* _Provided information_
◇ ◇ ◇

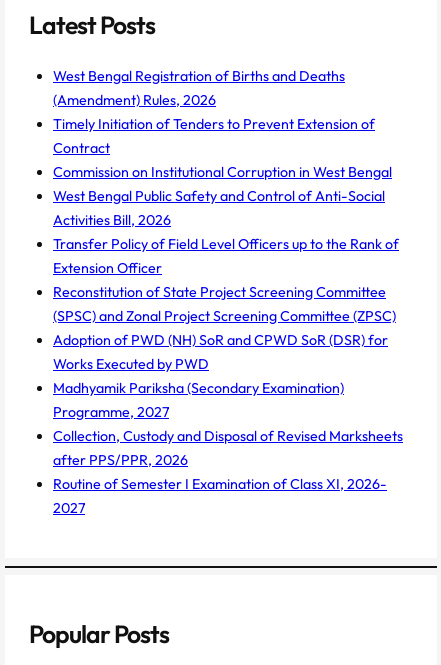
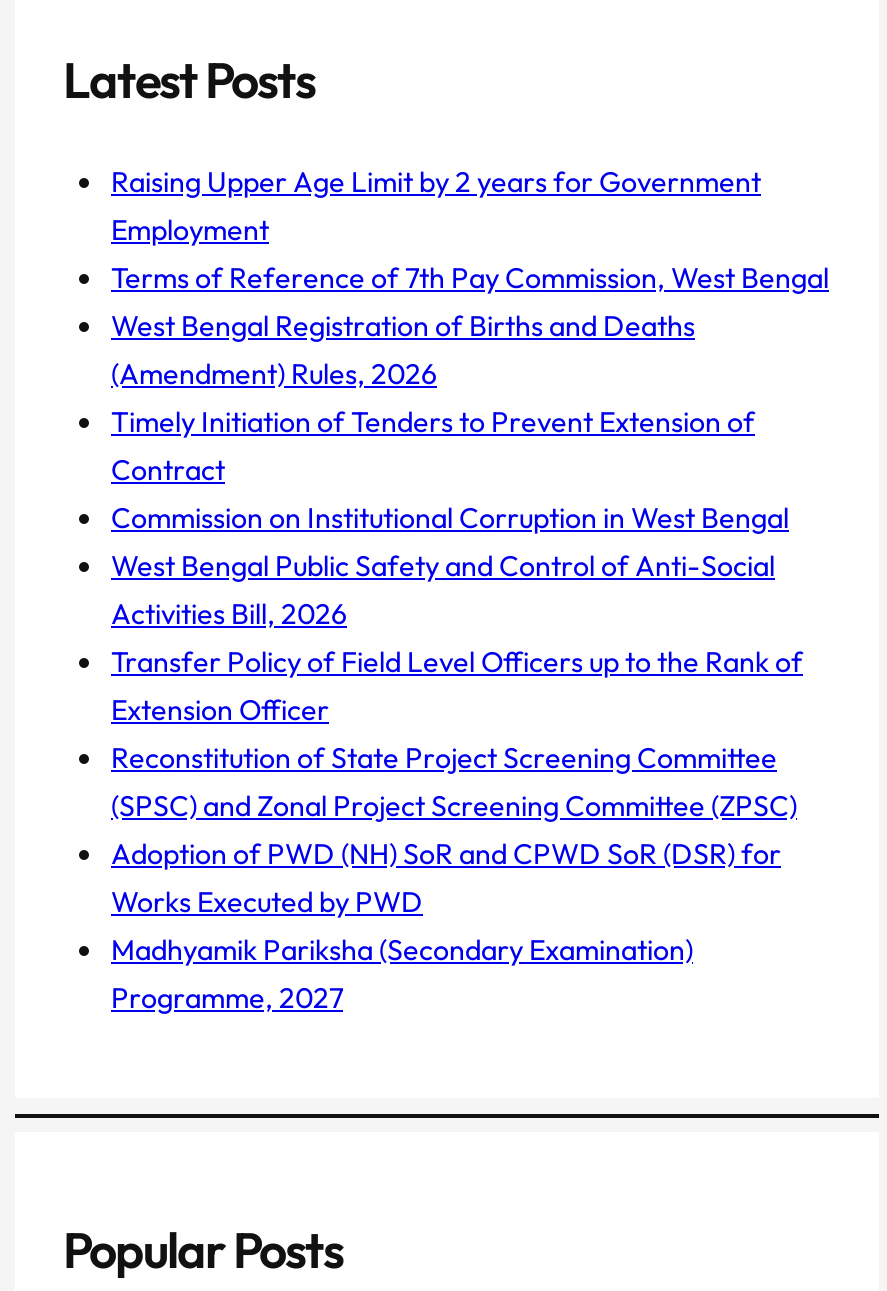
+ Raising Upper Age Limit by 2 years for Government
+ Employment
+ Terms of Reference of 7th Pay Commission, West Bengal

moved down: West Bengal Registration of Births and Deaths | (Amendment) Rules, 2026 | Timely Initiation of Tenders to Prevent Extension of | ... | Madhyamik Pariksha (Secondary Examination) | Programme, 2027

- Collection, Custody and Disposal of Revised Marksheets
- after PPS/PPR, 2026
- Routine of Semester I Examination of Class XI, 2026-
- 2027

◇ ◇ ◇

* _What the exercise asks_
The records above are to be retyped exactly, with every picture left out.

* _Expected answer_
+ Raising Upper Age Limit by 2 years for Government
+ Employment
+ Terms of Reference of 7th Pay Commission, West Bengal

moved down: West Bengal Registration of Births and Deaths | (Amendment) Rules, 2026 | Timely Initiation of Tenders to Prevent Extension of | ... | Madhyamik Pariksha (Secondary Examination) | Programme, 2027

- Collection, Custody and Disposal of Revised Marksheets
- after PPS/PPR, 2026
- Routine of Semester I Examination of Class XI, 2026-
- 2027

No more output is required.